Personal information
- Nationality: Filipino
- Born: September 23, 2005 (age 20) Tandubas, Tawi-Tawi, Philippines
- College / University: UST

Volleyball information
- Position: Opposite hitter

National team
| 2025–present | Philippines |

= Al-Bukharie Sali =

Filipino volleyball player (born 2005)

Al-Bukharie Sali (born September 23, 2005) is a Filipino volleyball player who plays for the UST Golden Spikers.

==Early life==
Al-Bukharie Sali was born on September 23, 2005, in Tandubas, Tawi-Tawi.
==Career==
===Early career===
Sali was encouraged by his father to take up volleyball. In 2022, Ralph Ocampo scouted Sali. He was playing as a middle blocker for Tawi-Tawi's province day. Ocampo recruited him for the VNS Griffins of the Spikers' Turf. He later played for Mapúa High School in the National Collegiate Athletic Association.
===Collegiate===
After graduating from high school, Sali entered the University of Santo Tomas and played for the UST Golden Spikers as a wing spiker in the V-League and the University Athletic Association of the Philippines (UAAP).

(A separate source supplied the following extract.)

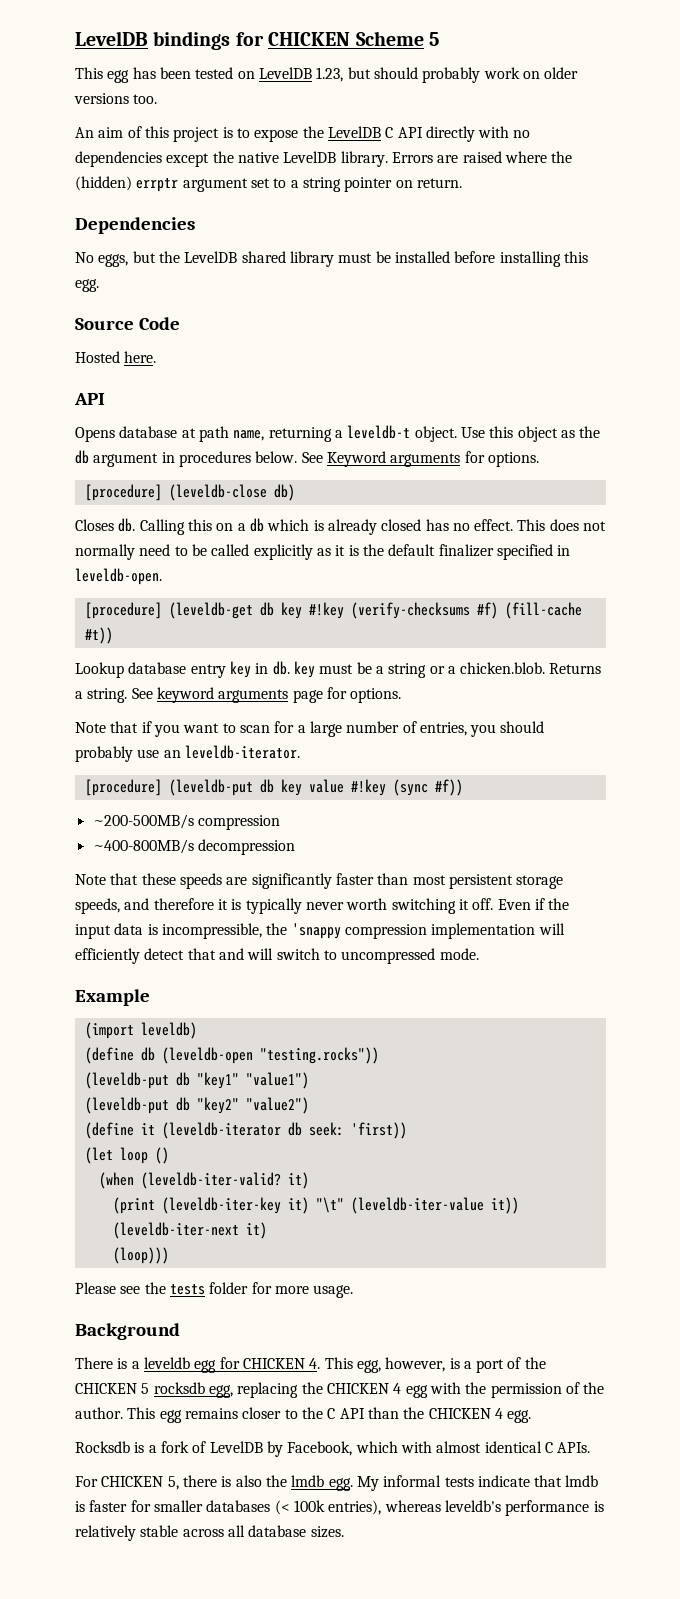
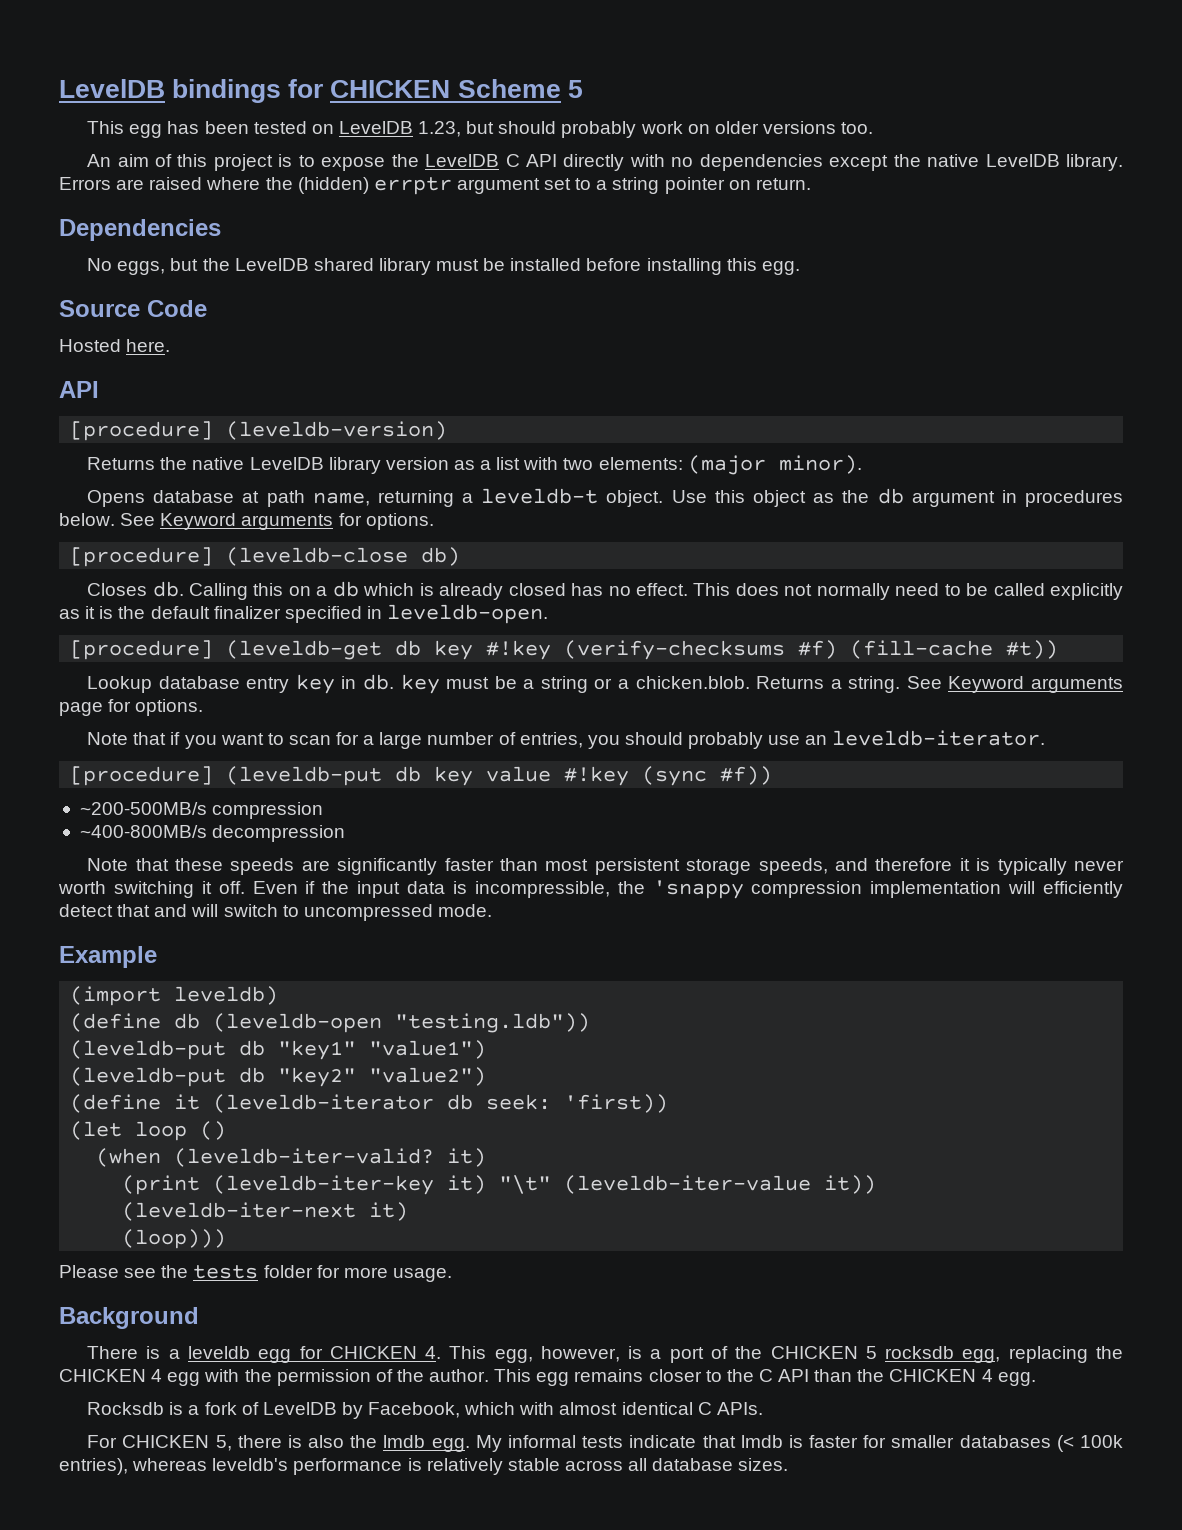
(105, 399) none -> [70,421,448,441] [87,455,862,475] // [procedure] (leveldb-version) // Returns the native LevelDB library version as a list with two elements: (major minor).
[156,687,214,703] keyword -> [948,676,1025,693] Keyword
[259,1047,379,1064] "testing.rocks")) -> [395,1013,591,1033] "testing.ldb"))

The also took part as UST–Gameville Golden Spikers at the 2025 Spikers' Turf Invitational Conference
===National team===
In November 2025, Sali was called up to the training pool of the Philippines national team for the 2025 SEA Games in Thailand. He later made his national debut in the regional games' volleyball tournament the following month.